Stock picking seemed a lot easier when the Fed was doing everything in its power to try to stimulate the economy. Many investors do not have experience navigating the market when the central bank is jacking up rates in a bid to cool things down.
“The world is waking up to the fact that zero percent interest rates are done,” said Max Wasserman, co-founder of Miramar Capital. “Rates were real low and people took on excess risk because anytime the stock market pulled back, the Fed cut rates. The message was to buy the dips because the Fed has your back. But the party’s over.”
Forget the memes and focus on fundamentals
Some investors who were flush with Covid stimulus cash last year and chased meme stocks like GameStop
(GME) and AMC
(AMC) may now be less bullish on individual stocks.
“The excitement of stock-picking and the active investing strategies approach reached new levels of popularity during the meme stock trading phenomenon in early 2021,” Lindsey Bell, chief markets and money strategist for Ally, said in a report late last week. “Now, stock market losses have made some investors sour on the strategy.”
But Bell noted that investors who do their homework can still “make smart investing decisions” as long as they maintain “a very hands-on style of investing” and don’t panic.
“When stocks are declining, a bear market is near and volatility is high, second-guessing investments is normal,” she wrote.
Wasserman said that stock picking isn’t dead per se. It’s just that now is a time for investors to look for quality companies that can perform well even as interest rates go up and the economy potentially slows as a result.
That means doing more than just buying the tech-heavy S&P 500, which is dominated by the likes of big Nasdaq leaders Apple
(AAPL), Tesla
(TSLA), Google owner Alphabet
(GOOGL) and Facebook parent Meta Platforms
(FB).
“You can’t just keep throwing money in the air and expect everything to go up. When you buy an ETF, you’re just buying a basket of stocks and everyone is buying that same basket” Wasserman said. “We’re not chasing the same things everyone else is chasing. There is more volatility to come and we hope to take advantage of that.”
Wasserman specifically recommends blue chip stocks that pay steady dividends and thinks investors should have their portfolios diversified throughout a variety of sectors.

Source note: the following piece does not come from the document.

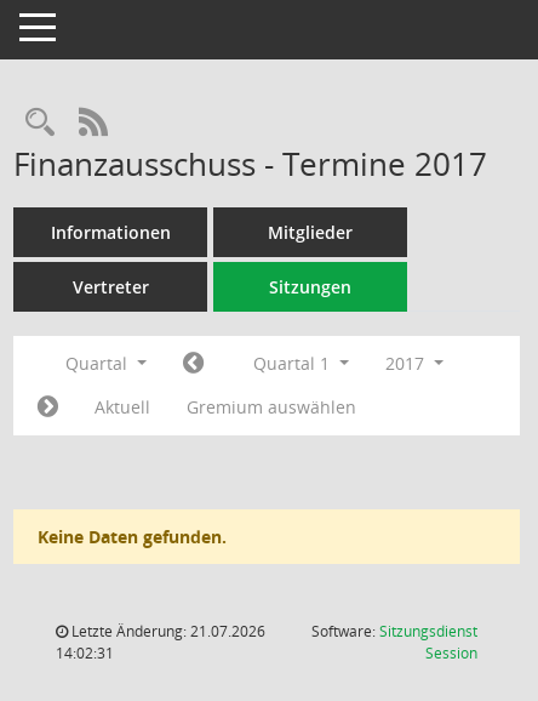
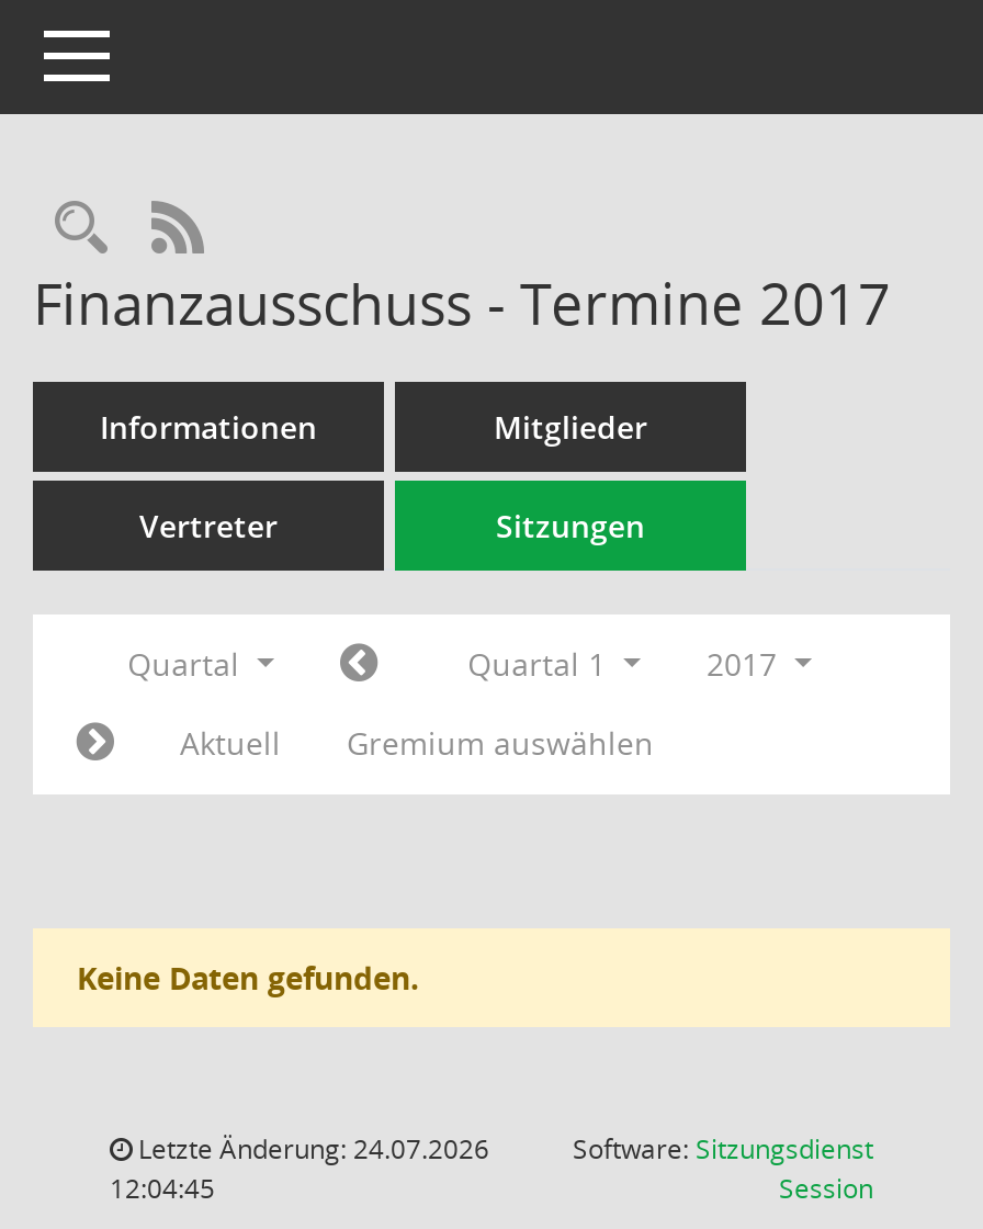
[68,621,265,642] Letzte Änderung: 21.07.2026 -> [132,1130,489,1168] Letzte Änderung: 24.07.2026
[56,643,114,663] 14:02:31 -> [110,1170,215,1207] 12:04:45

With that in mind, he owns stocks ranging from brand name giants UPS
(UPS), Coca-Cola
(KO) and Pepsi
(PEP) to dividend-paying techs such as Corning
(GLW), Microsoft
(MSFT) and Texas Instruments
(TXN). Wasserman said Timberland, The North Face and Vans owner VF Corp.
(VFC), medical devices leader Medtronic
(MDT) and gold miner Newmont
(NEM) are also solid values.
The good news — if you want to call it that — is that the current market turbulence doesn’t mean that a long bear market necessarily lies ahead.
“This could be bumpy, but not a crash. This whole turmoil may last less than a year and it’s already underway,” Mallouk said. “This is not like 2000 or 2009. This is a normal bear market.”
“The best place to build long-term wealth is still the stock market,” Mallouk added. “You may just have to hold your nose if you buy today.”